SAN DIEGO--(Business Wire)--
Gilead Sciences, Inc. (Nasdaq: GILD) today announced results from ARIES-3, an
open-label, single-arm, Phase III study evaluating the efficacy and safety of
ambrisentan in patients with pulmonary hypertension (PH), which showed a mean
21-meter improvement from baseline in six-minute walk distance (6MWD) at 24
weeks. Ambrisentan is approved under the tradename Letairis® (ambrisentan 5 mg
and 10 mg tablets) as a once-daily treatment for pulmonary arterial hypertension
(PAH) (WHO Group 1) in patients with WHO functional class II or III symptoms to
improve exercise capacity and delay clinical worsening. The ARIES-3 study
included patients with PAH (WHO Group 1) as well as patients with pulmonary
hypertension due to other etiologies (WHO Groups 3, 4 and 5). Data from this
study were presented today at the 2009 American Thoracic Society (ATS)
International Conference, taking place May 15-20 in San Diego. 

"In previous clinical trials, ambrisentan has been shown to improve exercise
capacity and delay clinical worsening in WHO Group 1 PAH patients with WHO
functional class II and III symptoms," said David Badesch, MD, Professor of
Medicine and Clinical Director of the Pulmonary Hypertension Center at the
University of Colorado Health Sciences Center and lead study author. "However,
many patients seen in clinical practice have pulmonary hypertension associated
with other diseases. ARIES-3 is important because it represents the first safety
and efficacy data for ambrisentan in a more diverse PH patient population,
including patients already on background therapy." 

About ARIES-3

ARIES-3 was an open-label, single-arm, multicenter, Phase III study designed to
evaluate the efficacy and safety of ambrisentan in a broader PH population than
was studied in the ARIES-1 and ARIES-2 studies. The study enrolled 224 patients
with WHO Group 1 PAH (n=140) or PH due to other etiologies (n=84), including 23
patients with PH secondary to chronic obstructive pulmonary disease (PH-COPD)
(WHO Group 3), 21 patients with PH secondary to interstitial lung disease
(PH-ILD) (WHO Group 3) and 29 patients with PH due to chronic thromboembolic
disease (CTEPH) (WHO Group 4). Patients received ambrisentan at a dose of 5 mg
once daily until the primary analysis of efficacy at 24 weeks. The primary
endpoint was the change from baseline in 6MWD at Week 24. Secondary objectives
were to evaluate the effects of ambrisentan on other clinical measures of PH,
including the number of patients still alive at specified time points and time
to clinical worsening, which was defined as the time from initiation of
ambrisentan to the first occurrence of death, lung transplantation,
hospitalization for PH, atrial septostomy, a change to chronic prostanoid
therapy or sildenafil due to protocol-defined worsening criteria or study
withdrawal due to addition of other PH medications. In addition, the safety and
tolerability of ambrisentan was evaluated in the overall study population and in
various subgroups. 

At baseline, 29 percent of patients were classified as having WHO functional
class II symptoms and 65 percent of patients had WHO functional class III
symptoms. The mean baseline 6MWD for patients was 317±84 meters. At baseline, 52
percent of all patients were receiving sildenafil and/or prostanoid therapy.
Twenty-seven patients in the study had previously discontinued use of bosentan
and/or sitaxsentan due to liver enzyme (aminotransferase) elevations greater
than three times the upper limit of normal (ULN). 

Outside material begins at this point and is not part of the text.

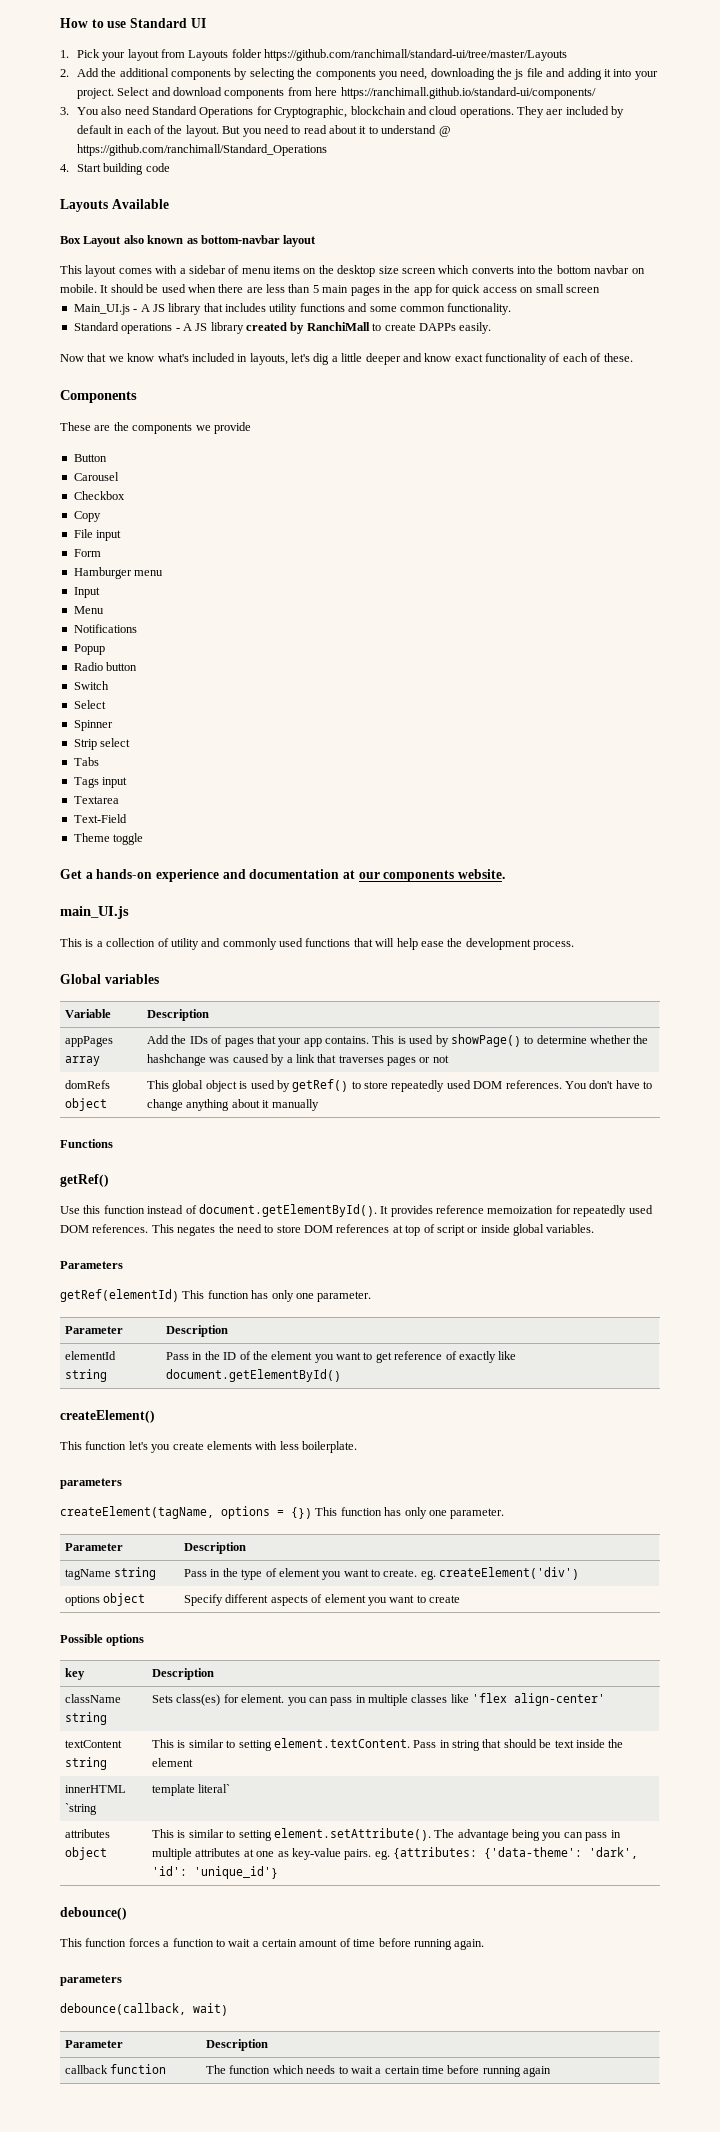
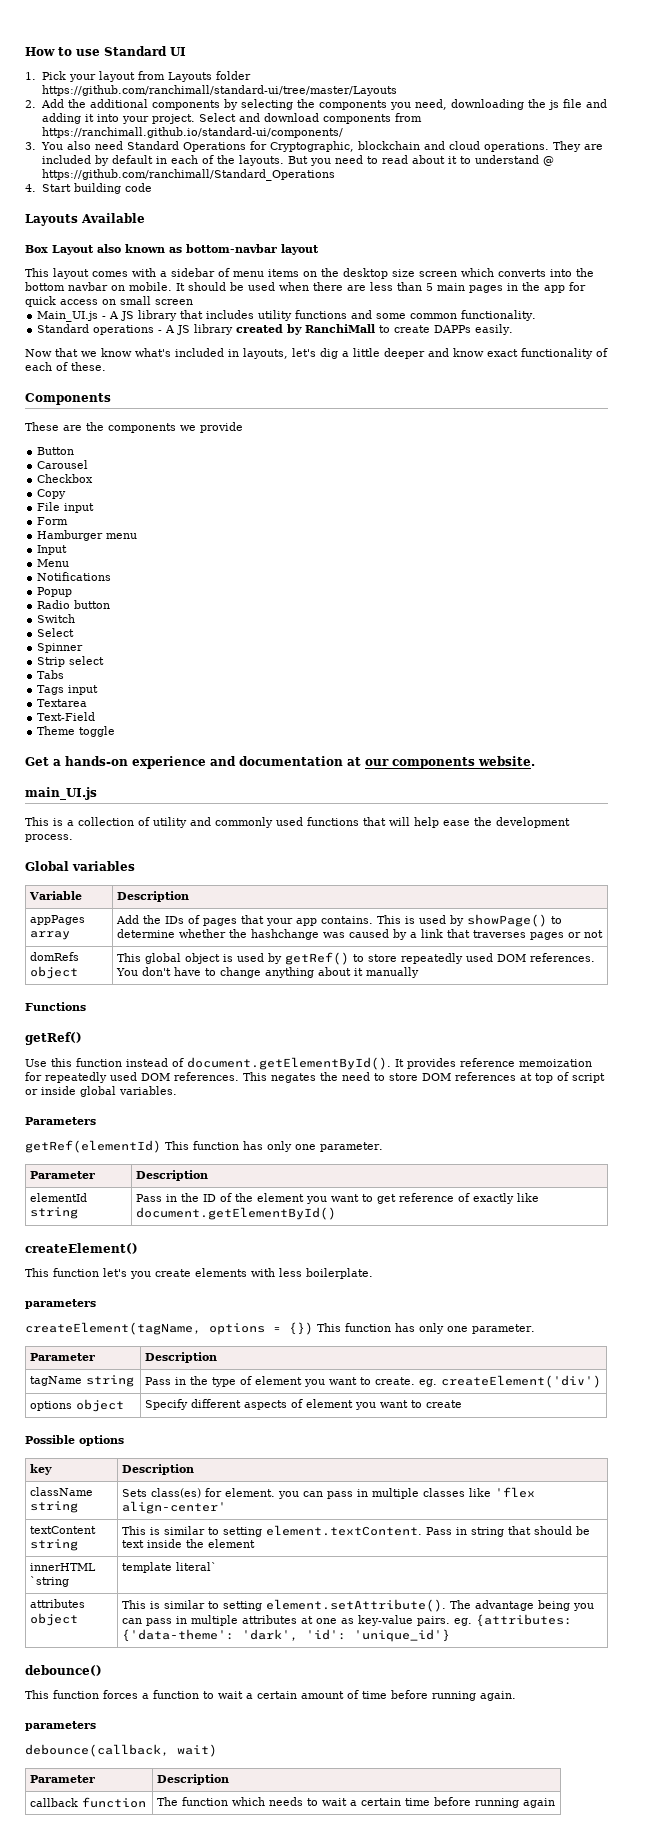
[315,87,338,96] here -> (422, 117) none
[546,109,564,115] aer -> [583,144,603,150] are
[185,125,219,137] layout. -> [238,155,284,166] layouts.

In the overall study population, patients experienced a mean 6MWD improvement of
21 meters (95 percent CI: 11.8 to 29.3; p<0.001) from baseline at 24 weeks. At
24 weeks, 97 percent of patients were still alive (95 percent CI: 94 to 99). The
probability of no clinical worsening at 24 weeks across all patients was 90
percent (95 percent CI: 85 to 93), as assessed by Kaplan-Meier estimates. 

Six (2.7 percent) of the 224 patients experienced aminotransferase elevations
greater than three times ULN during the 24-week study period. Two (0.8 percent)
of these patients discontinued treatment due to aminotransferase elevations
greater than eight times ULN. Of the 27 patients who had previously discontinued
bosentan and/or sitaxsentan due to aminotransferase abnormalities prior to
ARIES-3 study entry, one patient experienced a recurrence of aminotransferase
elevation greater than three times ULN. 

The most frequent adverse events occurring in greater than or equal to 10
percent of patients during the 24-week study period were peripheral edema,
headache, dyspnea, upper respiratory tract infection, nasal congestion, fatigue
and nausea. Most reports of peripheral edema were reported to be mild or
moderate in severity. The most frequent adverse events leading to
discontinuation were peripheral edema (n=7), right ventricular failure (n=4) and
pulmonary hypertension (n=3). Patients could have had more than one adverse
event leading to study withdrawal. 

As study ARIES-3 is not placebo-controlled, these findings do not allow for
comparison with a group not given ambrisentan and cannot be used to definitively
determine the efficacy and safety of ambrisentan. Similarly, due to the small
sample sizes and open-label design of the study, no definitive conclusions
regarding efficacy and safety can be drawn from the subgroup analyses observed
in this study. 

Letairis is approved for the treatment of PAH (WHO Group 1) with WHO functional
class II and III symptoms to improve exercise capacity and delay clinical
worsening and is not indicated for other PH classifications, such as CTEPH or PH
associated with COPD or ILD. Full prescribing information for Letairis is
available at www.gilead.com and at
http://www.letairis.com/downloads/LETAIRIS_prescribing_information.pdf.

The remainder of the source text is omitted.